What is needed:
Once the images are set aside, return every entry exactly.

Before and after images
• • • • • • •

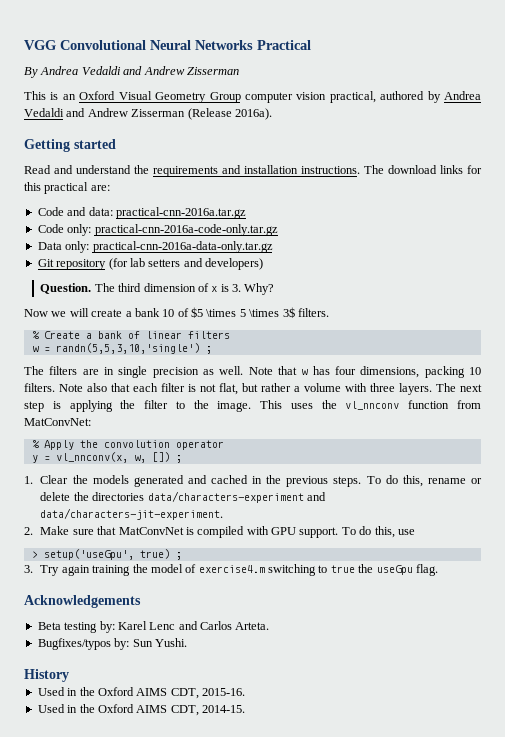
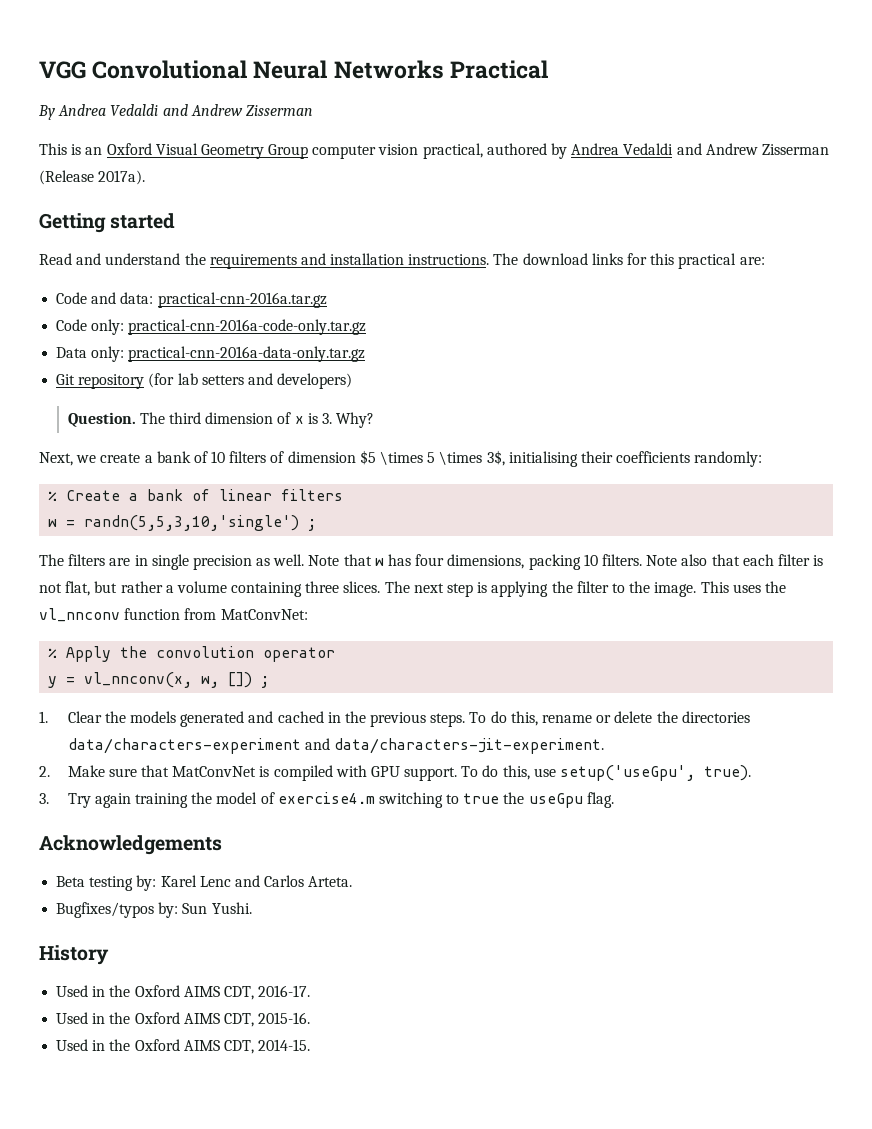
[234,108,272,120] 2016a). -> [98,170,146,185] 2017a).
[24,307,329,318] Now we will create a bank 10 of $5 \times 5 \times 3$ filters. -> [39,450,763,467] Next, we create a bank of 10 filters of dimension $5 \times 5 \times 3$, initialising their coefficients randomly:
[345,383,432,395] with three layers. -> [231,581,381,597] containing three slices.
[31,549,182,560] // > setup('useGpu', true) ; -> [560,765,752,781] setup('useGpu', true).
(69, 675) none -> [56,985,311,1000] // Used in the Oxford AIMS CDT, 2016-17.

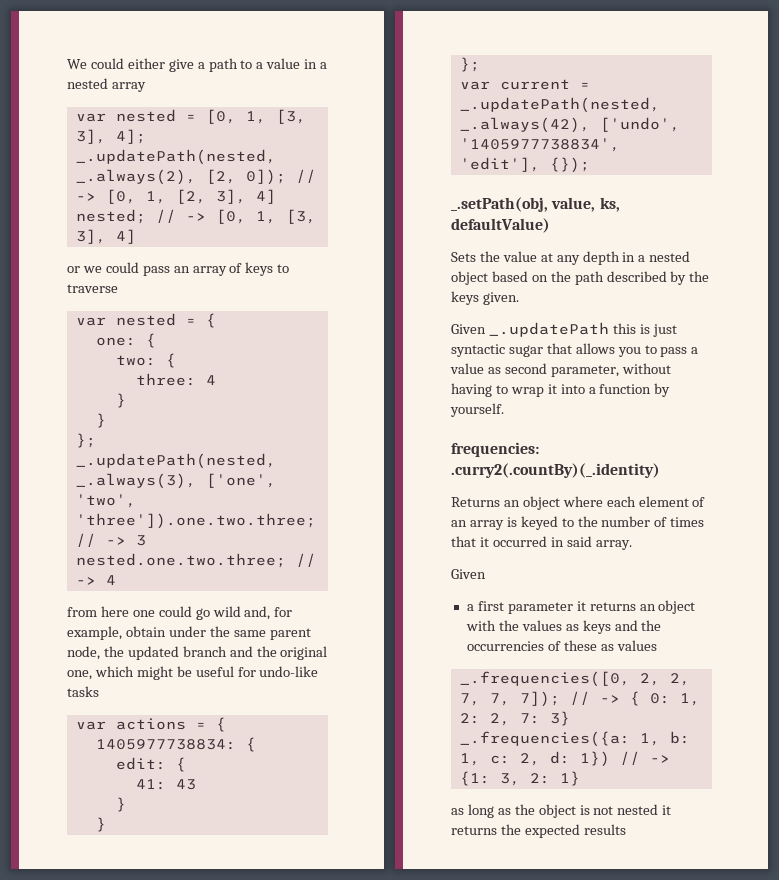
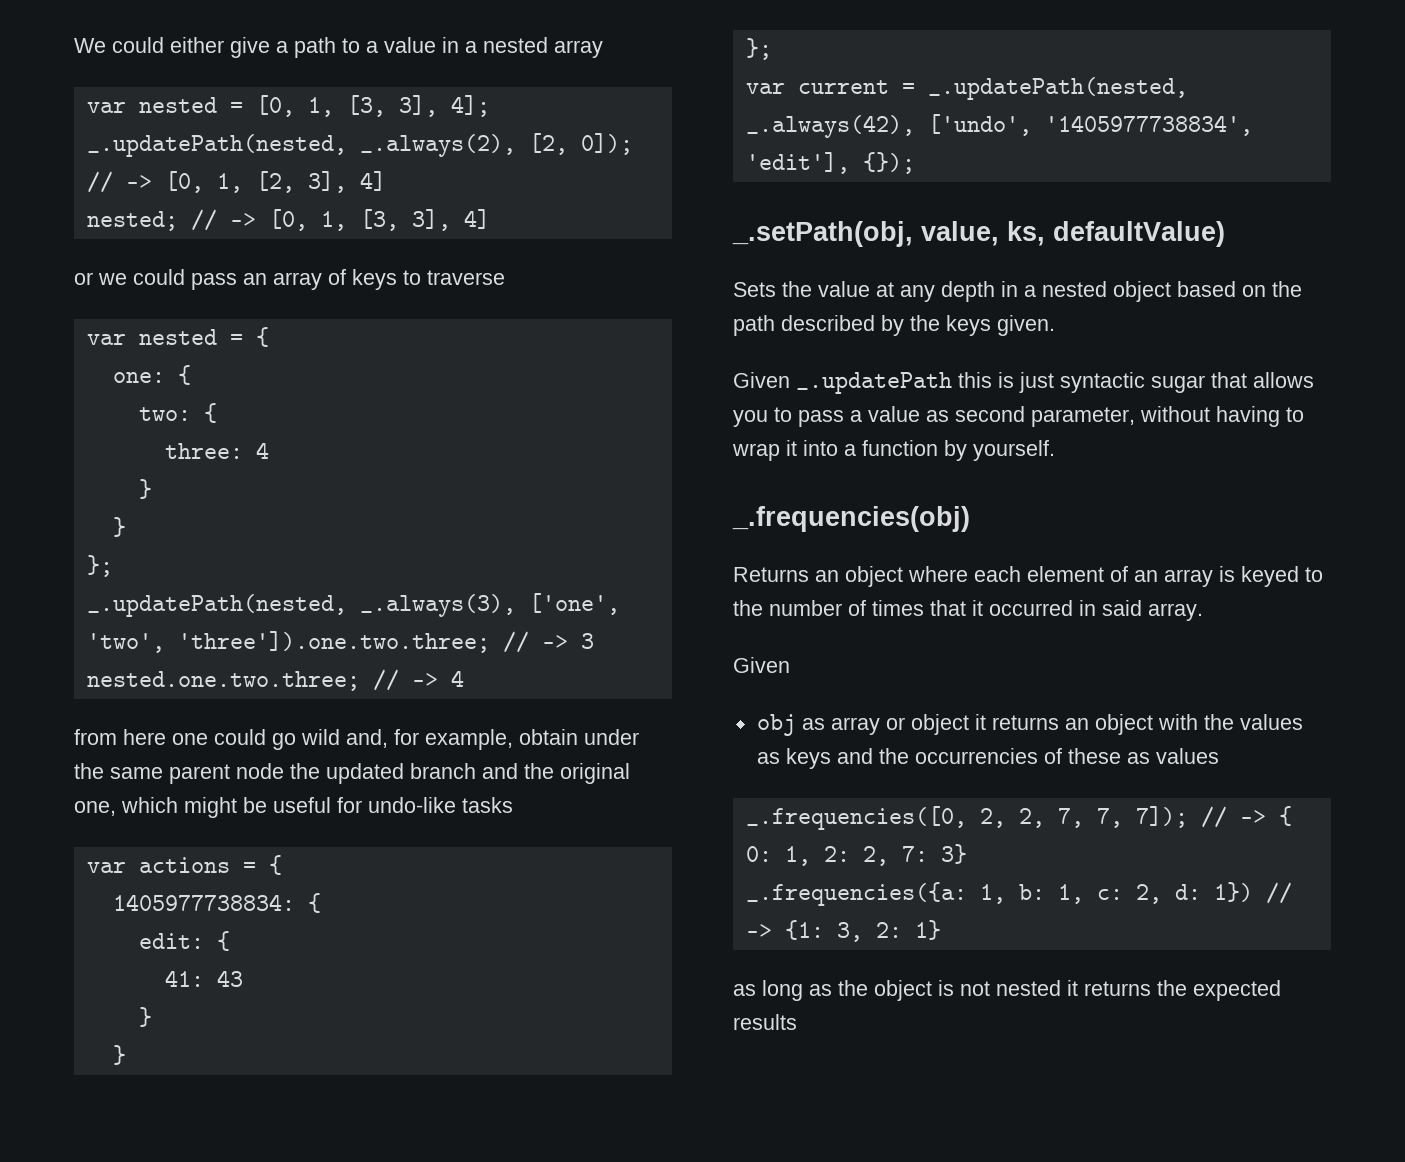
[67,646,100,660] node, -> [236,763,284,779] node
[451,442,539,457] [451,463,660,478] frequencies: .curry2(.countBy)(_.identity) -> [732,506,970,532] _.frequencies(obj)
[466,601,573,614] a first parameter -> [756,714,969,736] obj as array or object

• • • • • • •

Task response:
[234,108,272,120] 2016a). -> [98,170,146,185] 2017a).
[24,307,329,318] Now we will create a bank 10 of $5 \times 5 \times 3$ filters. -> [39,450,763,467] Next, we create a bank of 10 filters of dimension $5 \times 5 \times 3$, initialising their coefficients randomly:
[345,383,432,395] with three layers. -> [231,581,381,597] containing three slices.
[31,549,182,560] // > setup('useGpu', true) ; -> [560,765,752,781] setup('useGpu', true).
(69, 675) none -> [56,985,311,1000] // Used in the Oxford AIMS CDT, 2016-17.

[67,646,100,660] node, -> [236,763,284,779] node
[451,442,539,457] [451,463,660,478] frequencies: .curry2(.countBy)(_.identity) -> [732,506,970,532] _.frequencies(obj)
[466,601,573,614] a first parameter -> [756,714,969,736] obj as array or object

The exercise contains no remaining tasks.